* Exercise objective *
All of the data should be copied exactly, with the pictures left out.

*** Input Section Begins ***

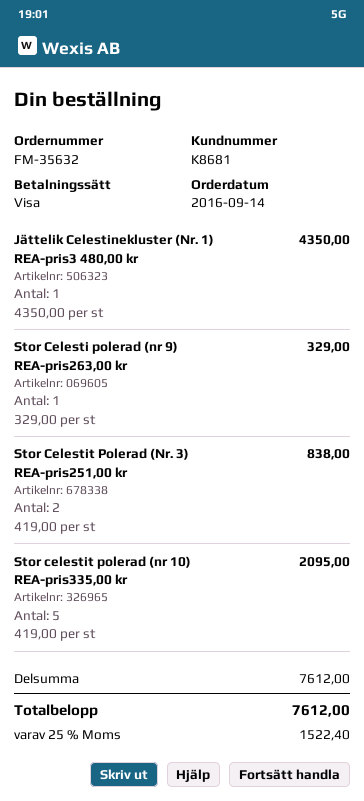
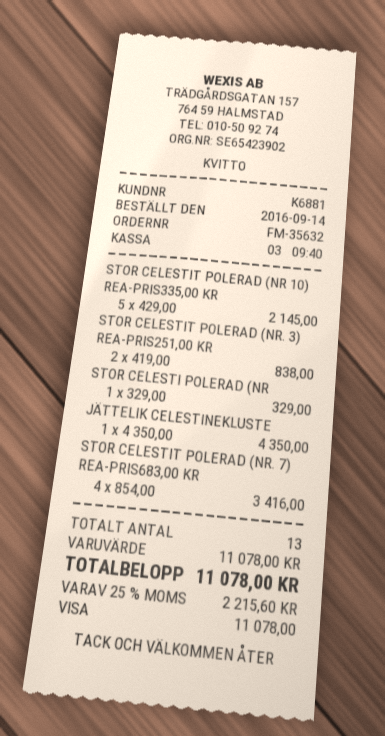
customer number: K8681 -> K6881
Stor celestit polerad (nr 10) REA-pris335,00 kr: 5 x 419.00 = 2095.00 -> 5 x 429.00 = 2145.00
STOR CELESTIT POLERAD (NR. 7) REA-PRIS683,00 KR: none -> 4 x 854.00 = 3416.00
subtotal: 7612.00 -> 11078.00
tax: 25% = 1522.40 -> 25% = 2215.60
total: 7612.00 -> 11078.00

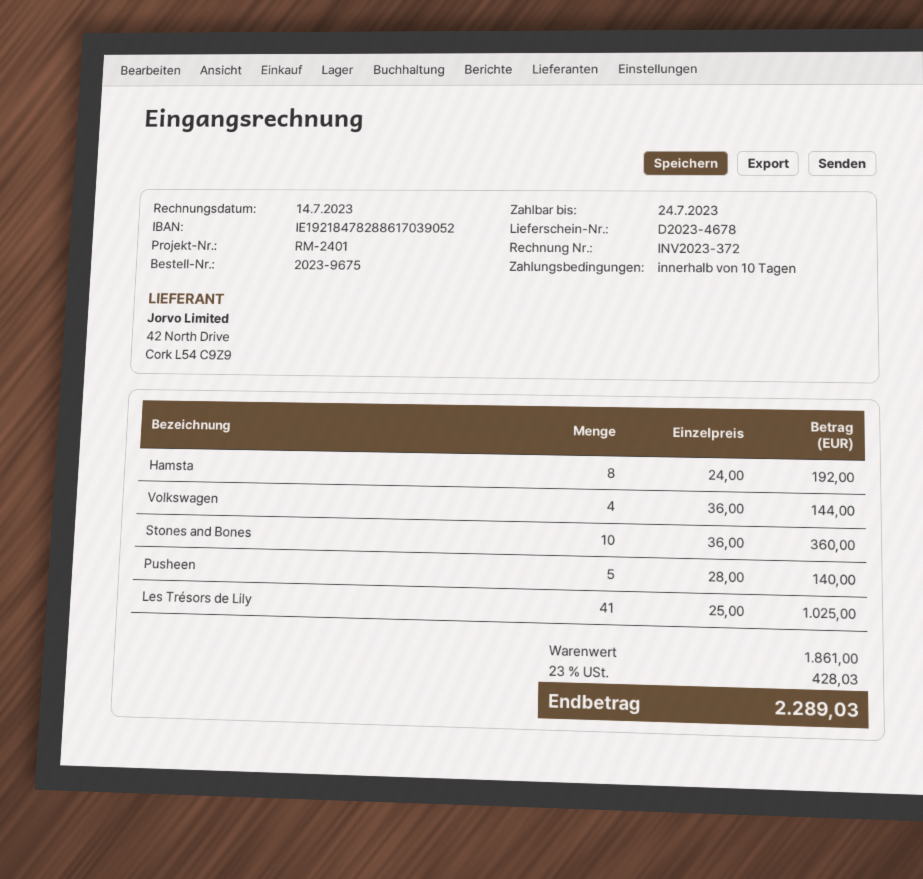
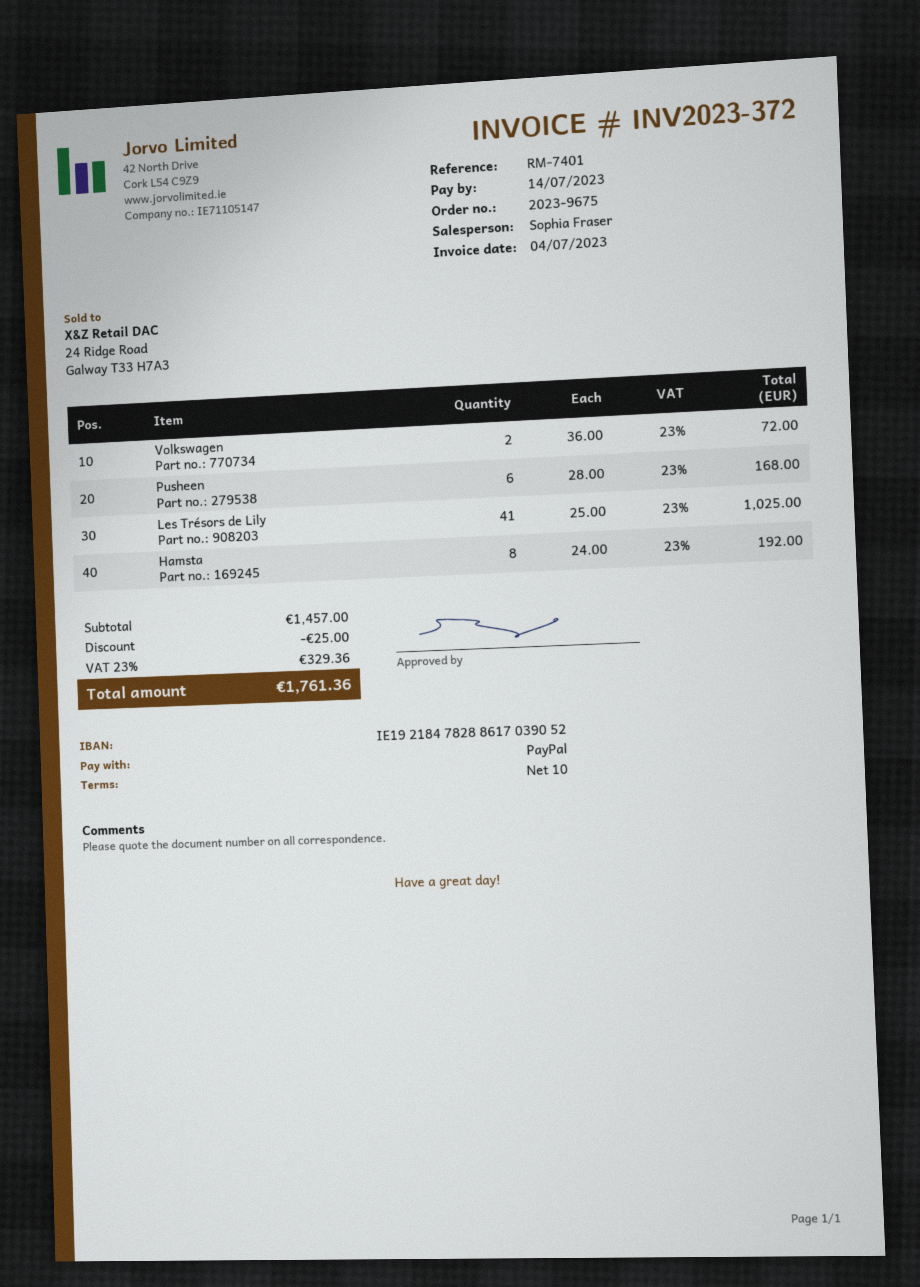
invoice date: 2023-07-14 -> 2023-07-04
due date: 2023-07-24 -> 2023-07-14
reference: RM-2401 -> RM-7401
Volkswagen: 4 x 36.00 = 144.00 -> 2 x 36.00 = 72.00
Stones and Bones: 10 x 36.00 = 360.00 -> none
Pusheen: 5 x 28.00 = 140.00 -> 6 x 28.00 = 168.00
subtotal: 1861.00 -> 1457.00
discount: none -> 25.00
tax: 23% = 428.03 -> 23% = 329.36
total: 2289.03 -> 1761.36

*** Input Section Ends ***

* Final answer *
customer number: K8681 -> K6881
Stor celestit polerad (nr 10) REA-pris335,00 kr: 5 x 419.00 = 2095.00 -> 5 x 429.00 = 2145.00
STOR CELESTIT POLERAD (NR. 7) REA-PRIS683,00 KR: none -> 4 x 854.00 = 3416.00
subtotal: 7612.00 -> 11078.00
tax: 25% = 1522.40 -> 25% = 2215.60
total: 7612.00 -> 11078.00

invoice date: 2023-07-14 -> 2023-07-04
due date: 2023-07-24 -> 2023-07-14
reference: RM-2401 -> RM-7401
Volkswagen: 4 x 36.00 = 144.00 -> 2 x 36.00 = 72.00
Stones and Bones: 10 x 36.00 = 360.00 -> none
Pusheen: 5 x 28.00 = 140.00 -> 6 x 28.00 = 168.00
subtotal: 1861.00 -> 1457.00
discount: none -> 25.00
tax: 23% = 428.03 -> 23% = 329.36
total: 2289.03 -> 1761.36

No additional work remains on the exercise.